_Work order_. Repeat the lines from the line with "Petit pot de" to the line with "Sparex Chumaceira (UCPX09)" in the listing below, keeping both end lines and adding nothing.

_Entries provided_.
+++

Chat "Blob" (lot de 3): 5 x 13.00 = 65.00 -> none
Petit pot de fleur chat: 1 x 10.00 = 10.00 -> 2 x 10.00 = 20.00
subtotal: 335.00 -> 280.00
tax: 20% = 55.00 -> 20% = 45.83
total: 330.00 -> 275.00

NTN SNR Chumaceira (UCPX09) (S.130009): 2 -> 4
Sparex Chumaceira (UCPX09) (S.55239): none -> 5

+++

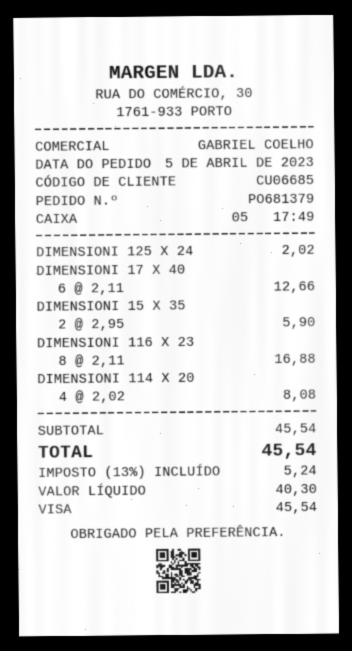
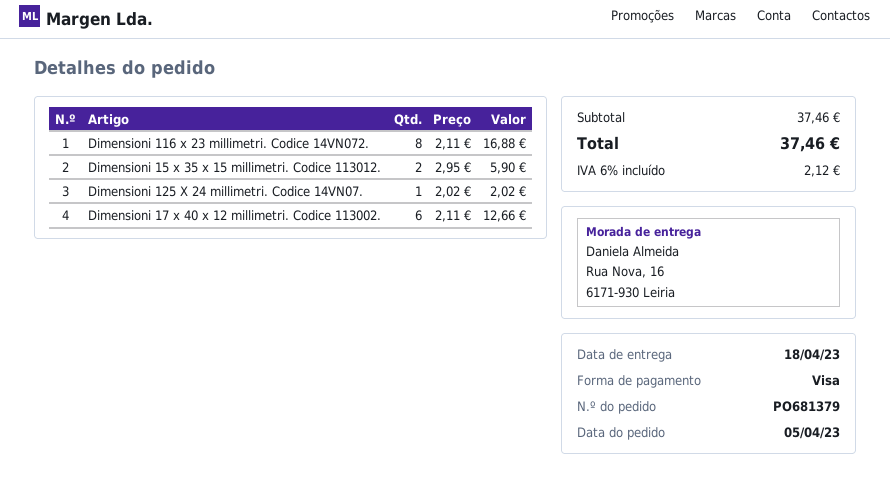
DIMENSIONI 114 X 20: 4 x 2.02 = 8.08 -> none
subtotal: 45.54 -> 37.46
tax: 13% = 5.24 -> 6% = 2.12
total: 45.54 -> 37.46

+++

_Reply_.
Petit pot de fleur chat: 1 x 10.00 = 10.00 -> 2 x 10.00 = 20.00
subtotal: 335.00 -> 280.00
tax: 20% = 55.00 -> 20% = 45.83
total: 330.00 -> 275.00

NTN SNR Chumaceira (UCPX09) (S.130009): 2 -> 4
Sparex Chumaceira (UCPX09) (S.55239): none -> 5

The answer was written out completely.